Using [Juggernaut-XL-v9 (SDXL)](https://huggingface.co/RunDiffusion/Juggernaut-XL-v9), set the denoise to 0.20, 20 steps in [Ultimate SD Upscale](https://github.com/ssitu/ComfyUI_UltimateSDUpscale).
[Workflow Link (Simple Ultimate SD Upscale)](https://raw.githubusercontent.com/content-and-code/promptingpixels/refs/heads/main/docs/comfy_workflows/Upscaling-with-Ultimate-SD-Upscale.json)

**Remacri:**

* Portrait: [https://compare.promptingpixels.com/a/Iig0DyG](https://compare.promptingpixels.com/a/Iig0DyG)
* Illustration: [https://compare.promptingpixels.com/a/rUU0jnI](https://compare.promptingpixels.com/a/rUU0jnI)
* Landscape: [https://compare.promptingpixels.com/a/7nOaAfu](https://compare.promptingpixels.com/a/7nOaAfu)

**Notes:** For portrait and illustration, it really looks great. The landscape image looks fried—particularly for elements in the background. Took about 3–8 seconds per image
on an RTX 3060 (time varies on original image size). Like UltraShaperV2: free, local, and quick. I prefer the outputs of UltraShaperV2 over Remacri.

**Recraft Crisp Upscale:**

* Portrait: [https://compare.promptingpixels.com/a/yk699SV](https://compare.promptingpixels.com/a/yk699SV)
* Illustration: [https://compare.promptingpixels.com/a/FWXp2Oe](https://compare.promptingpixels.com/a/FWXp2Oe)
* Landscape: [https://compare.promptingpixels.com/a/RHZmZz2](https://compare.promptingpixels.com/a/RHZmZz2)

**Notes:** Super fast execution at a relatively low cost ($0.006 per image) makes it good for web apps and such. As with other upscale models, for portrait and illustration it performs well.

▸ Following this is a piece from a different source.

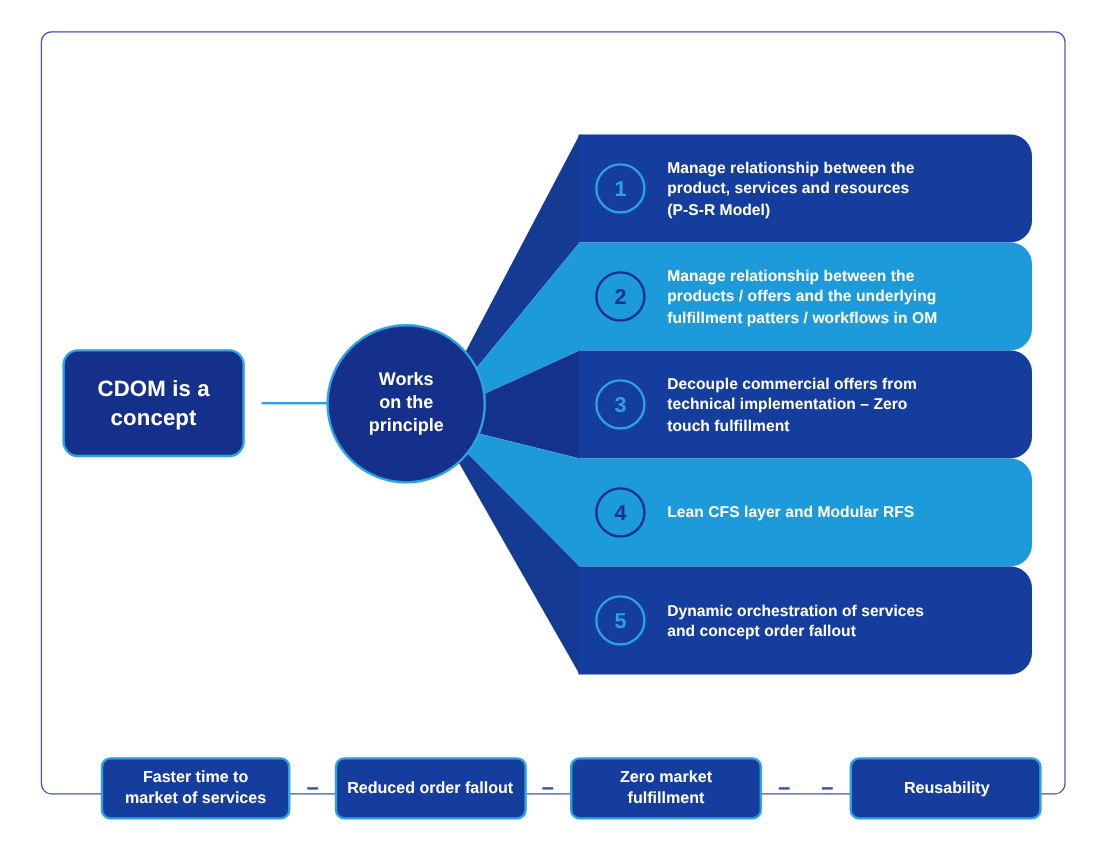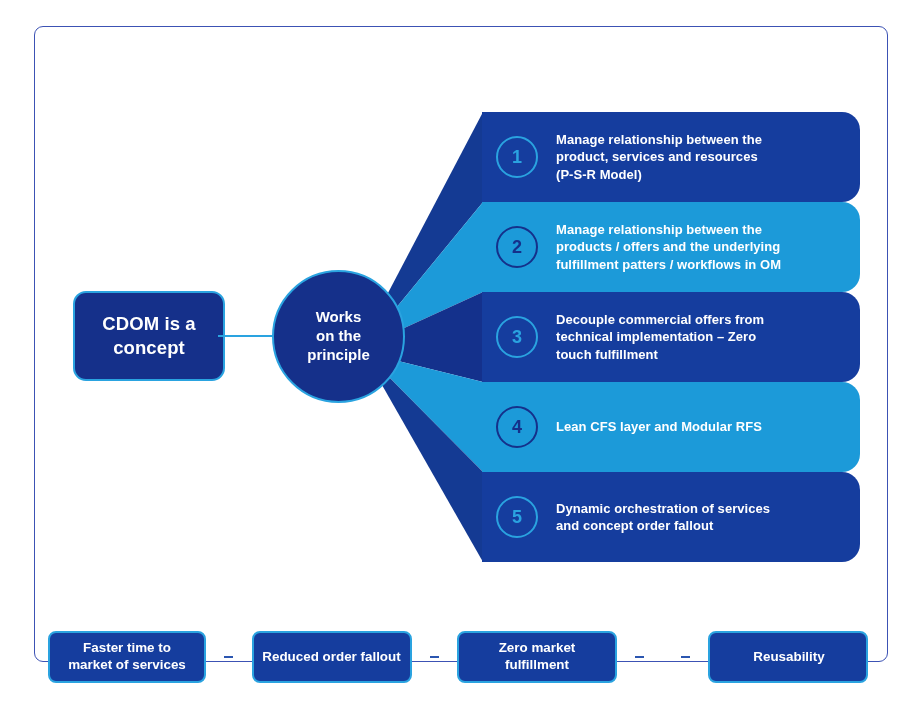"CDOM is a" #concept-box { left: 73px -> 52px }
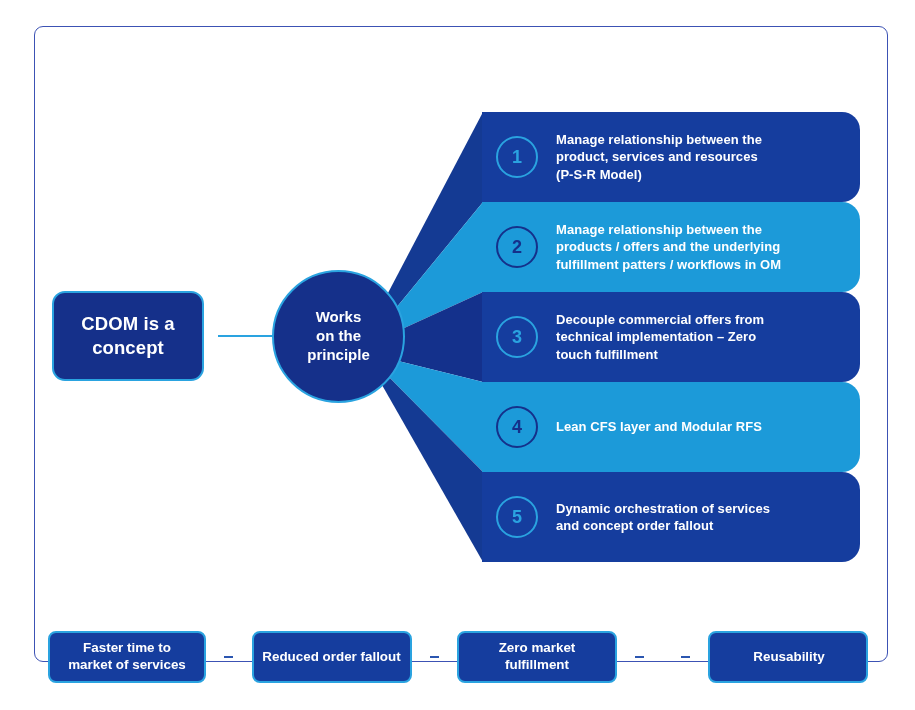"Faster time to" .benefit.b1 { margin-left: none -> 36px }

Landscape is perhaps the most notable difference in quality. There is a graininess in some areas that is more representative of a picture than a painting—which I think is good. However, detail enhancement in complex areas, such as the foreground subjects and water texture, is pretty bad.

Portrait, the image facial features look too soft. Details on the wrists and writing on the camera though are quite good.

**SUPIR:**

* Portrait: [https://compare.promptingpixels.com/a/0F4O2Cq](https://compare.promptingpixels.com/a/0F4O2Cq)
* Illustration: [https://compare.promptingpixels.com/a/EltkjVb](https://compare.promptingpixels.com/a/EltkjVb)
* Landscape: [https://compare.promptingpixels.com/a/6i5d6Sb](https://compare.promptingpixels.com/a/6i5d6Sb)

**Notes:** SUPIR is a great generalist upscaling model. However, given the price ($.10 per run on Replicate: https://replicate.com/zust-ai/supir), it is quite expensive. It's tough to compare, but when comparing the output of SUPIR to Recraft ([comparison](https://compare.promptingpixels.com/a/AuIMunX)), SUPIR scrambles the branding on the camera (MINOLTA is no longer legible) and alters the watch face on the wrist significantly. However, Recraft smooths and flattens the face and makes it look more illustrative, whereas SUPIR stays closer to the original.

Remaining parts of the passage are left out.